[whatwg] Exposing spelling/grammar suggestions in contentEditable

Jonas Sicking jonas at sicking.cc
Fri Dec 3 13:34:38 PST 2010

> There is a lot of push back on this list regarding IME: I'd like to know the
> boundaries of acceptable use cases.

Well, it depends on how you look at it. Your "real" use case is that
you want a webpage editor that supports IME, right? That is a very
good use case.

Less good is "I want to build an IME implementation in canvas". As in,
why do you limit yourself to a particular technology? It's equally bad
to say "I want to display a png image, using a giant <table> with
pixel-sized cells".

> I'd like to have a technical discussion on the merits of the API, not a
> political/philosophical one on UA-Author control.
> My current understanding is this:
> Use cases which involve implementing IME with [canvas] are inappropriate at
> this time.
> This is based on my understanding of comments by Oliver, Ian and Roc.

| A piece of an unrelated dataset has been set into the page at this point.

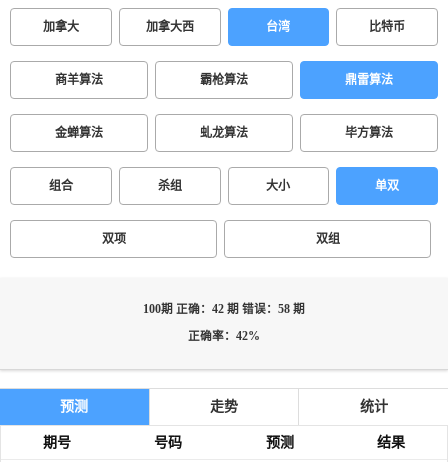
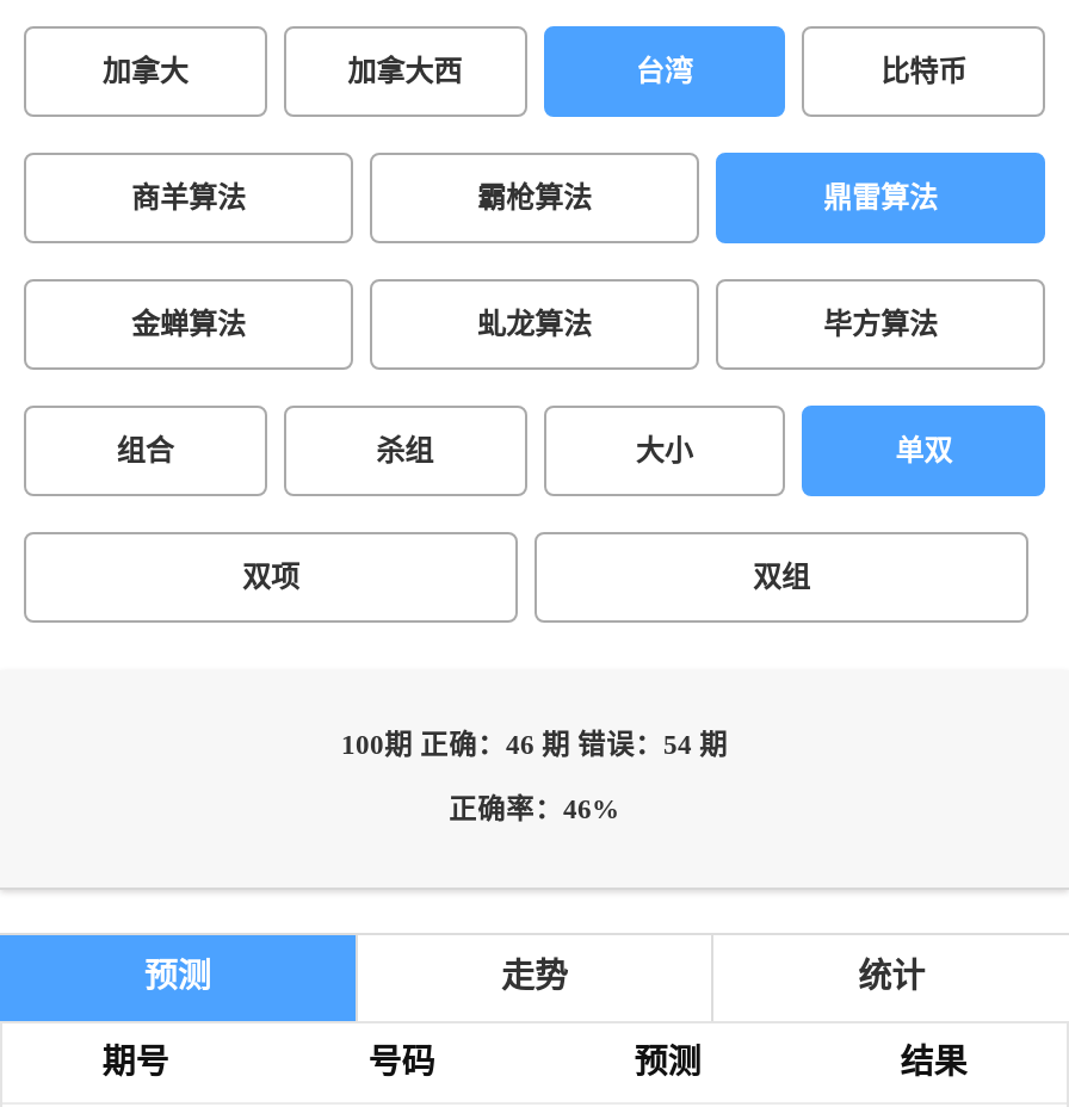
[143,303,305,316] 100期 正确：42 期 错误：58 期 -> [341,730,728,761] 100期 正确：46 期 错误：54 期
[188,330,260,343] 正确率：42% -> [449,794,620,825] 正确率：46%

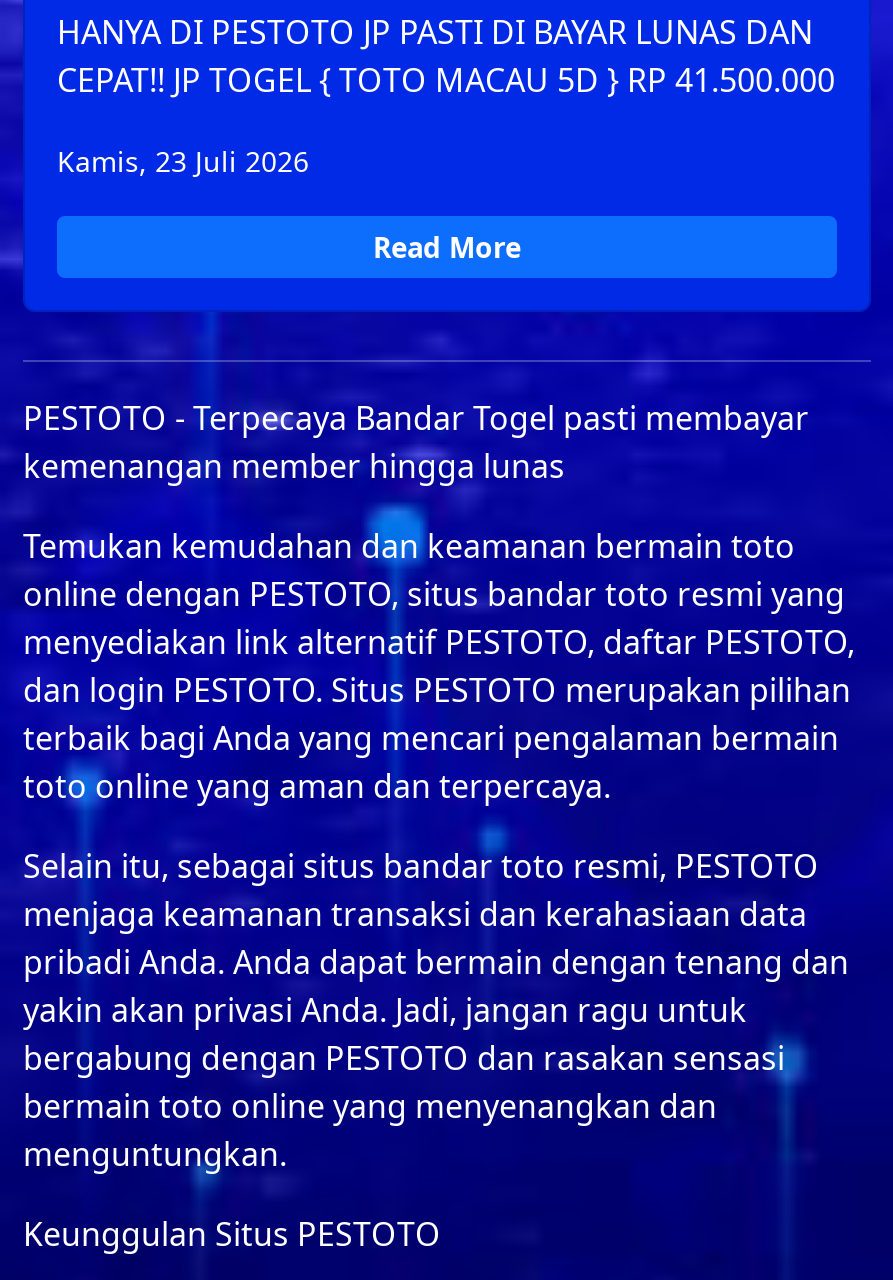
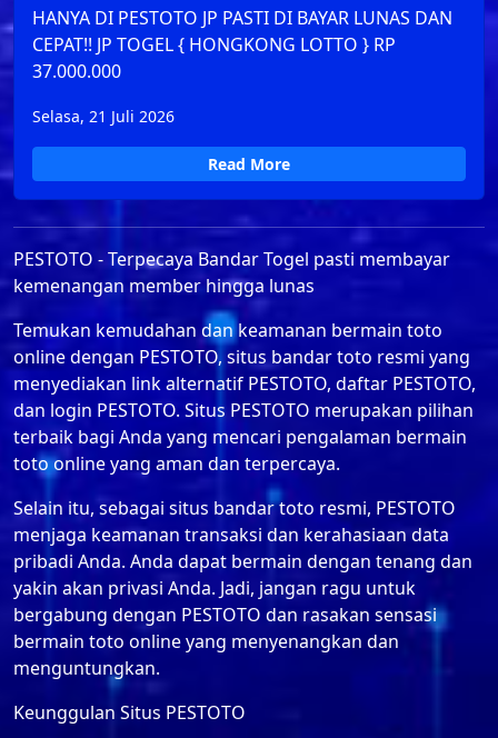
[57,59,835,103] CEPAT!! JP TOGEL { TOTO MACAU 5D } RP 41.500.000 -> [32,33,396,84] CEPAT!! JP TOGEL { HONGKONG LOTTO } RP | 37.000.000
[57,143,309,181] Kamis, 23 Juli 2026 -> [32,106,175,127] Selasa, 21 Juli 2026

The sticking point here is that canvas doesn't seem like the best
solution to the use case of building an editor. We already have
contentEditable as a better solution for that. So APIs that are only
needed for editors doesn't seem like useful addition to canvas.

> Use cases which can be solved by filing defects with the UA -may- not be
> appropriate.
> This is based on my understanding of comments by Benjamin and Aryeh.

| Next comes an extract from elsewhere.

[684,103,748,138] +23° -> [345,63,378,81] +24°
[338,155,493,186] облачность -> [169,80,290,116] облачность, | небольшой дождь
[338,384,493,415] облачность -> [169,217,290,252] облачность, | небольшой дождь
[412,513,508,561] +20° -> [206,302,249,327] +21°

Indeed. Saying "Browser X has some bugs in their implementation of
feature Y. Lets add feature Z and hope they implement without bugs"
isn't very sound logic. Unless you have strong reasons to believe that
browser X are opposed to fixing the bugs in feature Y, but that they
would implement feature Z without bugs.

> My counter-argument is well-defined by UAAG 2.0:
> "2.1.5 Write Access: If the user can modify the state or value of a piece of
> content through the user interface (e.g., by checking a box or editing a
> text area), the same degree of write access is available programmatically.
> (Level A)".
> With due respect for privacy and security:
> "Some of the requirements of this document may have security implications,
> such as communication through APIs, and allowing programmatic read and write
> access to content and user interface control. This document assumes that
> features required by this document will be built on top of an underlying
> security architecture. Consequently, unless permitted explicitly in a
> success criterion, this document grants no conformance exemptions based on
> security issues."

Indeed. Privacy and security trumps most things, including UAAG.

But like so many things in standards work, it comes down to judgement
calls. There are few hard and fast rules, only rules of thumb.